▶ **Task directions**: The entries below must be repeated exactly. None may be skipped.

▶ **Excerpted data**:
▬▬▬▬▬▬▬▬▬▬

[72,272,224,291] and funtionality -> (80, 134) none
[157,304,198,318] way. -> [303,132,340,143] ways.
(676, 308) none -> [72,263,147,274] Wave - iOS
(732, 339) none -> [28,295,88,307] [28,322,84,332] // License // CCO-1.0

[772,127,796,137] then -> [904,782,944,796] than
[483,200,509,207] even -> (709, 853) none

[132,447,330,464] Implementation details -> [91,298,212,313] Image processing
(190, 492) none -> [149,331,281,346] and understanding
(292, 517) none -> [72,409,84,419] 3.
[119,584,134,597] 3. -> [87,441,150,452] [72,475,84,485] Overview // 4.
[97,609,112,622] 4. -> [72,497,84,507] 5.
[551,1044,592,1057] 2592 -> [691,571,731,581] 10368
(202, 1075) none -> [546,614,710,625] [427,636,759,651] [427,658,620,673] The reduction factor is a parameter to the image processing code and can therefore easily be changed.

▬▬▬▬▬▬▬▬▬▬

▶ **Solution to the exercise**:
[72,272,224,291] and funtionality -> (80, 134) none
[157,304,198,318] way. -> [303,132,340,143] ways.
(676, 308) none -> [72,263,147,274] Wave - iOS
(732, 339) none -> [28,295,88,307] [28,322,84,332] // License // CCO-1.0

[772,127,796,137] then -> [904,782,944,796] than
[483,200,509,207] even -> (709, 853) none

[132,447,330,464] Implementation details -> [91,298,212,313] Image processing
(190, 492) none -> [149,331,281,346] and understanding
(292, 517) none -> [72,409,84,419] 3.
[119,584,134,597] 3. -> [87,441,150,452] [72,475,84,485] Overview // 4.
[97,609,112,622] 4. -> [72,497,84,507] 5.
[551,1044,592,1057] 2592 -> [691,571,731,581] 10368
(202, 1075) none -> [546,614,710,625] [427,636,759,651] [427,658,620,673] The reduction factor is a parameter to the image processing code and can therefore easily be changed.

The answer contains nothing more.